** Opening Record excerpts block **
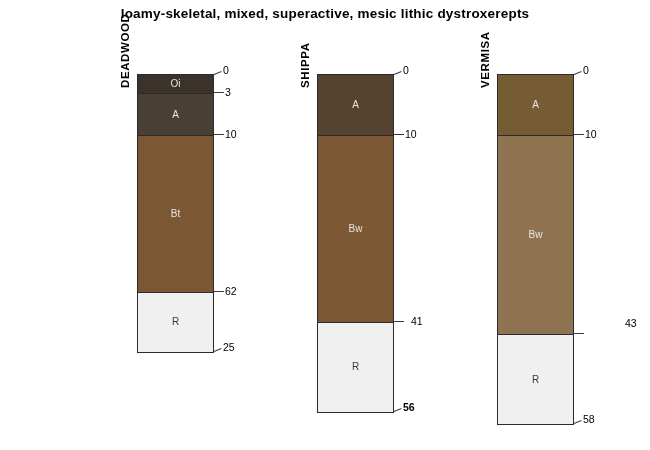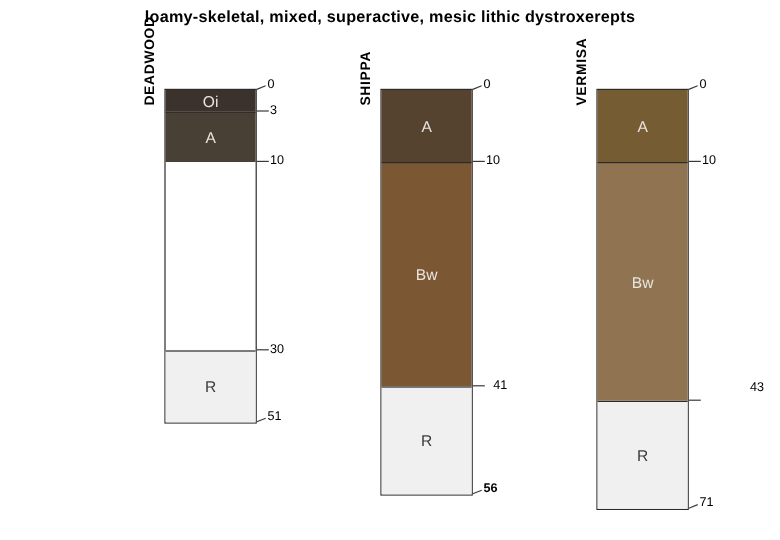--- a/index.html
+++ b/index.html
@@ -66,7 +66,7 @@
   }
 
   .horizon-label {
-    font-size: 13px;
+    font-size: 10px;
     line-height: 1;
     white-space: nowrap;
   }

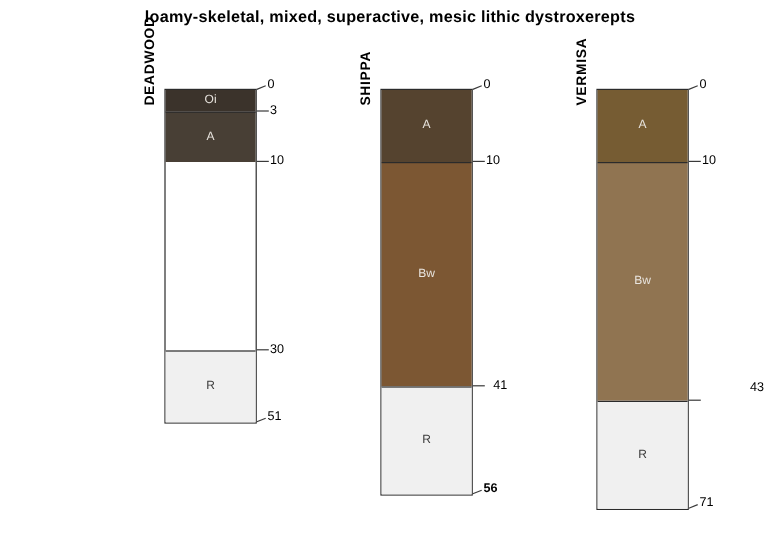--- a/index.html
+++ b/index.html
@@ -104,6 +104,9 @@
         <div class="horizon" style="top: 18.06px; height: 42.14px; width: 75px; background: rgb(72, 63, 53); border-top: 1px solid rgb(43, 43, 43);">
           <span class="horizon-label" style="color: rgb(232, 228, 222);">A</span>
         </div>
+        <div class="horizon" style="top: 60.2px; height: 156.52px; width: 75px; background: rgb(124, 87, 51); border-top: 1px solid rgb(43, 43, 43);">
+          <span class="horizon-label" style="color: rgb(232, 228, 222);">Bt</span>
+        </div>
         <div class="horizon" style="top: 216.72px; height: 60.2px; width: 75px; background: rgb(240, 240, 240); border-top: 1px solid rgb(43, 43, 43);">
           <span class="horizon-label" style="color: rgb(58, 58, 58);">R</span>
         </div>

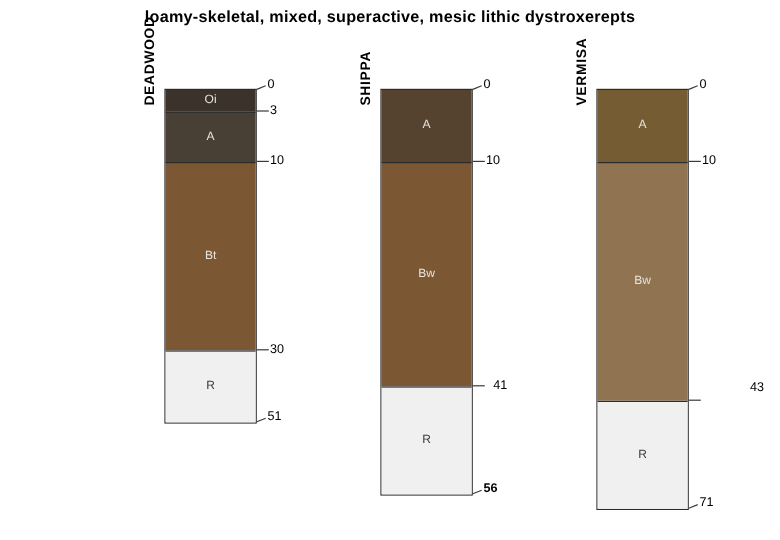--- a/index.html
+++ b/index.html
@@ -118,7 +118,7 @@
       <div class="depth-tick" style="left: 214px; width: 10px; top: 134.2px;"></div>
       <div class="depth-text" style="left: 225px; top: 129.2px;">10</div>
       <div class="depth-tick" style="left: 214px; width: 10px; top: 290.72px;"></div>
-      <div class="depth-text" style="left: 225px; top: 285.72px;">30</div>
+      <div class="depth-text" style="left: 225px; top: 285.72px;">62</div>
       <div class="depth-tick leader" style="left: 214px; width: 8px; top: 350.92px; transform: rotate(-22deg);"></div>
       <div class="depth-text" style="left: 223px; top: 341.92px;">51</div>
     </div>

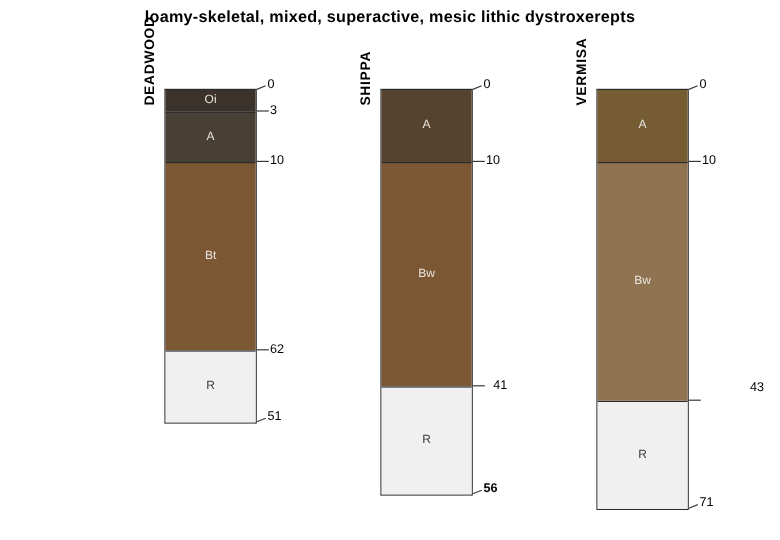--- a/index.html
+++ b/index.html
@@ -120,7 +120,7 @@
       <div class="depth-tick" style="left: 214px; width: 10px; top: 290.72px;"></div>
       <div class="depth-text" style="left: 225px; top: 285.72px;">62</div>
       <div class="depth-tick leader" style="left: 214px; width: 8px; top: 350.92px; transform: rotate(-22deg);"></div>
-      <div class="depth-text" style="left: 223px; top: 341.92px;">51</div>
+      <div class="depth-text" style="left: 223px; top: 341.92px;">25</div>
     </div>
     <div class="profile">
       <div class="series-label" style="left: 311px; top: 76px;">SHIPPA</div>

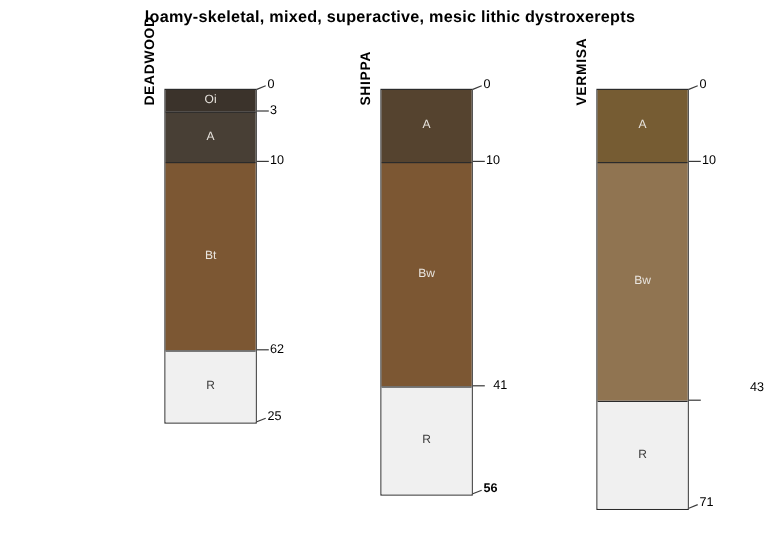--- a/index.html
+++ b/index.html
@@ -164,7 +164,7 @@
       <div class="depth-tick" style="left: 574px; width: 10px; top: 332.86px;"></div>
       <div class="depth-text" style="left: 585px; top: 318px; margin-left: 40px;">43</div>
       <div class="depth-tick leader" style="left: 574px; width: 8px; top: 423.16px; transform: rotate(-22deg);"></div>
-      <div class="depth-text" style="left: 583px; top: 414.16px;">71</div>
+      <div class="depth-text" style="left: 583px; top: 414.16px;">58</div>
     </div>
   </div>
 

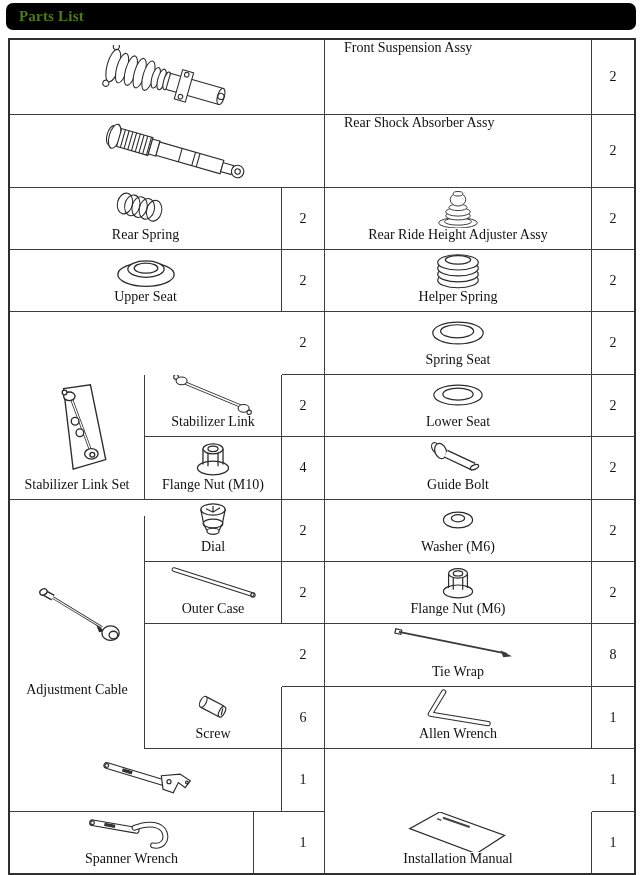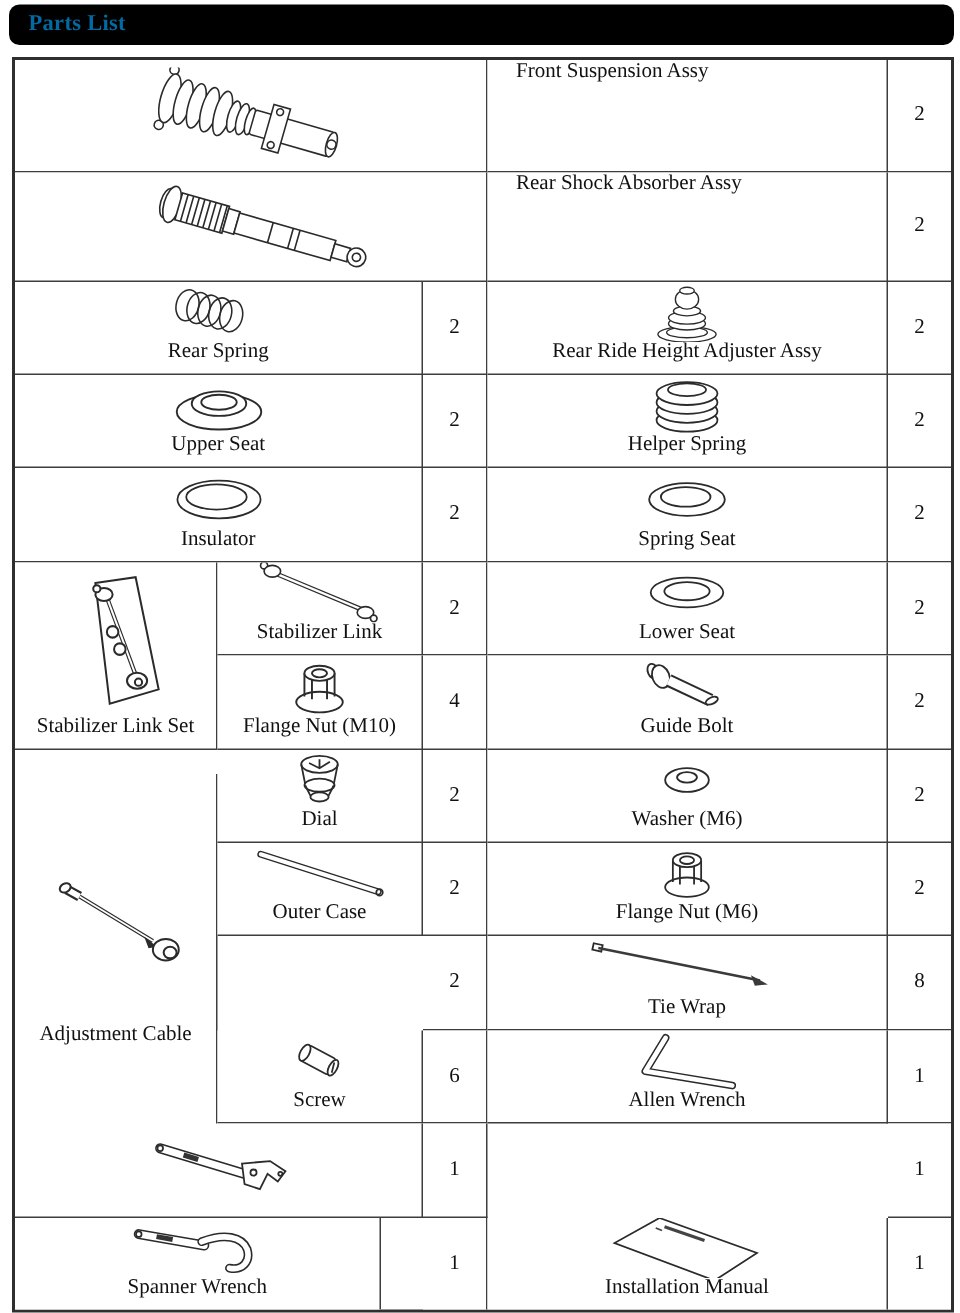--- a/index.html
+++ b/index.html
@@ -9,7 +9,7 @@
   }
   .hdr{
     position:absolute;left:6px;top:3px;width:630px;height:27px;
-    background:#000;border-radius:7px;color:#0369a1;display:flex;align-items:center;
+    background:#000;border-radius:7px;color:#4d7c0f;display:flex;align-items:center;
     font-weight:bold;font-size:15px;padding-left:13px;box-sizing:border-box;letter-spacing:.2px;
   }
   .tbl{

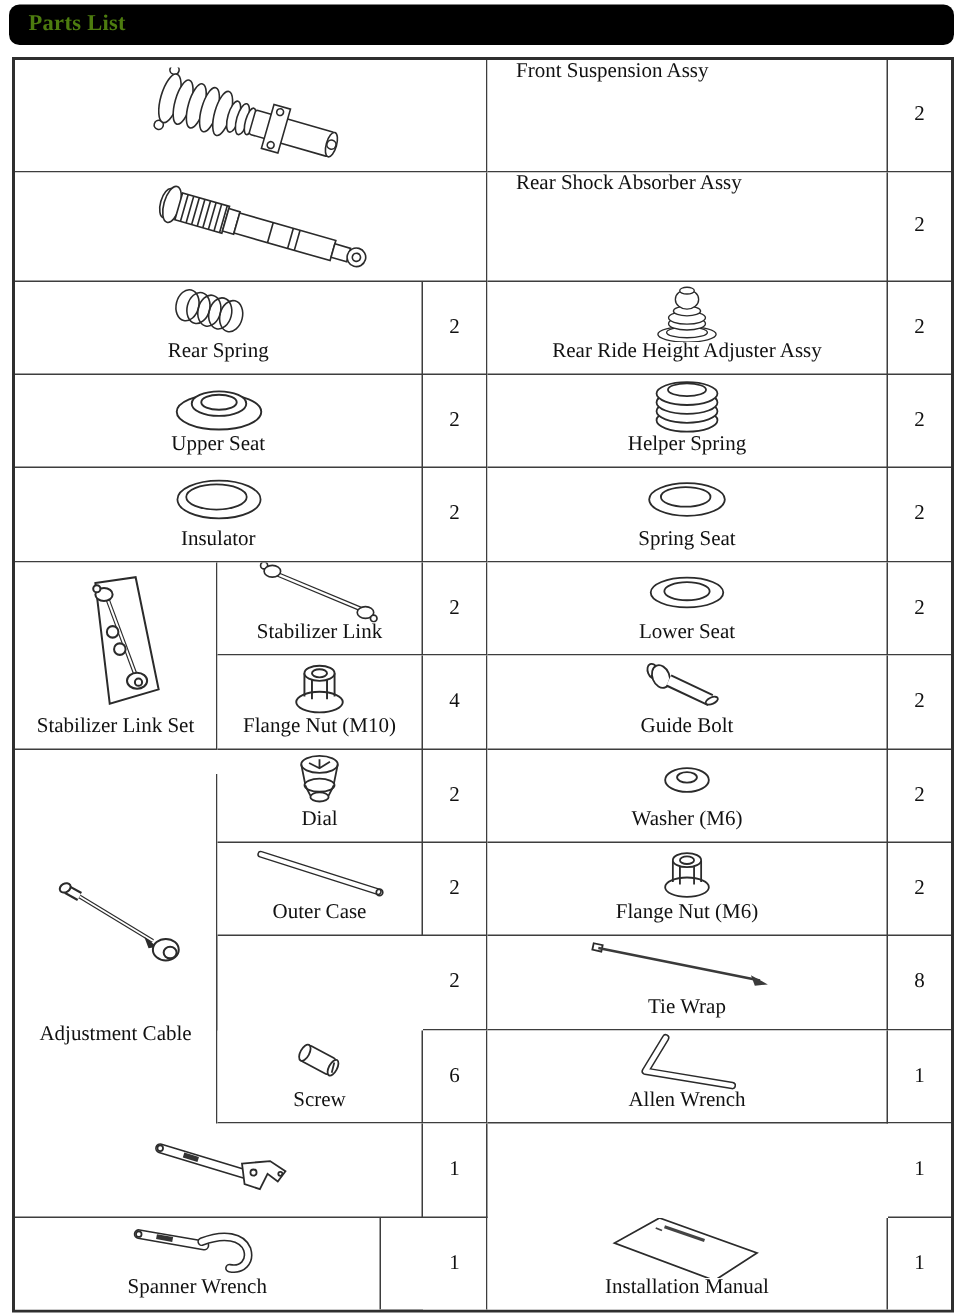--- a/index.html
+++ b/index.html
@@ -161,15 +161,6 @@
     <span>2</span>
   </div>
 
-  <div class="c part" style="left:0;top:272px;width:272px;height:63px;">
-    <div class="art">
-        <svg width="94" height="42" viewBox="0 0 100 50">
-      <ellipse class="sw" cx="50" cy="25" rx="33" ry="15" stroke-width="2.4"></ellipse>
-      <ellipse class="s" cx="48" cy="23" rx="24" ry="10"></ellipse>
-    </svg>
-      </div>
-    <div class="lbl">Insulator</div>
-  </div>
   <div class="c qty" style="left:272px;top:272px;width:43px;height:63px;">
     <span>2</span>
   </div>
** Closing Record excerpts block **
**Directions for this task**: Repeat all the material exactly, but keep pictures out of the copy.

**Exercise answer**:
--- a/index.html
+++ b/index.html
@@ -66,7 +66,7 @@
   }
 
   .horizon-label {
-    font-size: 13px;
+    font-size: 10px;
     line-height: 1;
     white-space: nowrap;
   }

--- a/index.html
+++ b/index.html
@@ -104,6 +104,9 @@
         <div class="horizon" style="top: 18.06px; height: 42.14px; width: 75px; background: rgb(72, 63, 53); border-top: 1px solid rgb(43, 43, 43);">
           <span class="horizon-label" style="color: rgb(232, 228, 222);">A</span>
         </div>
+        <div class="horizon" style="top: 60.2px; height: 156.52px; width: 75px; background: rgb(124, 87, 51); border-top: 1px solid rgb(43, 43, 43);">
+          <span class="horizon-label" style="color: rgb(232, 228, 222);">Bt</span>
+        </div>
         <div class="horizon" style="top: 216.72px; height: 60.2px; width: 75px; background: rgb(240, 240, 240); border-top: 1px solid rgb(43, 43, 43);">
           <span class="horizon-label" style="color: rgb(58, 58, 58);">R</span>
         </div>

--- a/index.html
+++ b/index.html
@@ -118,7 +118,7 @@
       <div class="depth-tick" style="left: 214px; width: 10px; top: 134.2px;"></div>
       <div class="depth-text" style="left: 225px; top: 129.2px;">10</div>
       <div class="depth-tick" style="left: 214px; width: 10px; top: 290.72px;"></div>
-      <div class="depth-text" style="left: 225px; top: 285.72px;">30</div>
+      <div class="depth-text" style="left: 225px; top: 285.72px;">62</div>
       <div class="depth-tick leader" style="left: 214px; width: 8px; top: 350.92px; transform: rotate(-22deg);"></div>
       <div class="depth-text" style="left: 223px; top: 341.92px;">51</div>
     </div>

--- a/index.html
+++ b/index.html
@@ -120,7 +120,7 @@
       <div class="depth-tick" style="left: 214px; width: 10px; top: 290.72px;"></div>
       <div class="depth-text" style="left: 225px; top: 285.72px;">62</div>
       <div class="depth-tick leader" style="left: 214px; width: 8px; top: 350.92px; transform: rotate(-22deg);"></div>
-      <div class="depth-text" style="left: 223px; top: 341.92px;">51</div>
+      <div class="depth-text" style="left: 223px; top: 341.92px;">25</div>
     </div>
     <div class="profile">
       <div class="series-label" style="left: 311px; top: 76px;">SHIPPA</div>

--- a/index.html
+++ b/index.html
@@ -164,7 +164,7 @@
       <div class="depth-tick" style="left: 574px; width: 10px; top: 332.86px;"></div>
       <div class="depth-text" style="left: 585px; top: 318px; margin-left: 40px;">43</div>
       <div class="depth-tick leader" style="left: 574px; width: 8px; top: 423.16px; transform: rotate(-22deg);"></div>
-      <div class="depth-text" style="left: 583px; top: 414.16px;">71</div>
+      <div class="depth-text" style="left: 583px; top: 414.16px;">58</div>
     </div>
   </div>
 

--- a/index.html
+++ b/index.html
@@ -9,7 +9,7 @@
   }
   .hdr{
     position:absolute;left:6px;top:3px;width:630px;height:27px;
-    background:#000;border-radius:7px;color:#0369a1;display:flex;align-items:center;
+    background:#000;border-radius:7px;color:#4d7c0f;display:flex;align-items:center;
     font-weight:bold;font-size:15px;padding-left:13px;box-sizing:border-box;letter-spacing:.2px;
   }
   .tbl{

--- a/index.html
+++ b/index.html
@@ -161,15 +161,6 @@
     <span>2</span>
   </div>
 
-  <div class="c part" style="left:0;top:272px;width:272px;height:63px;">
-    <div class="art">
-        <svg width="94" height="42" viewBox="0 0 100 50">
-      <ellipse class="sw" cx="50" cy="25" rx="33" ry="15" stroke-width="2.4"></ellipse>
-      <ellipse class="s" cx="48" cy="23" rx="24" ry="10"></ellipse>
-    </svg>
-      </div>
-    <div class="lbl">Insulator</div>
-  </div>
   <div class="c qty" style="left:272px;top:272px;width:43px;height:63px;">
     <span>2</span>
   </div>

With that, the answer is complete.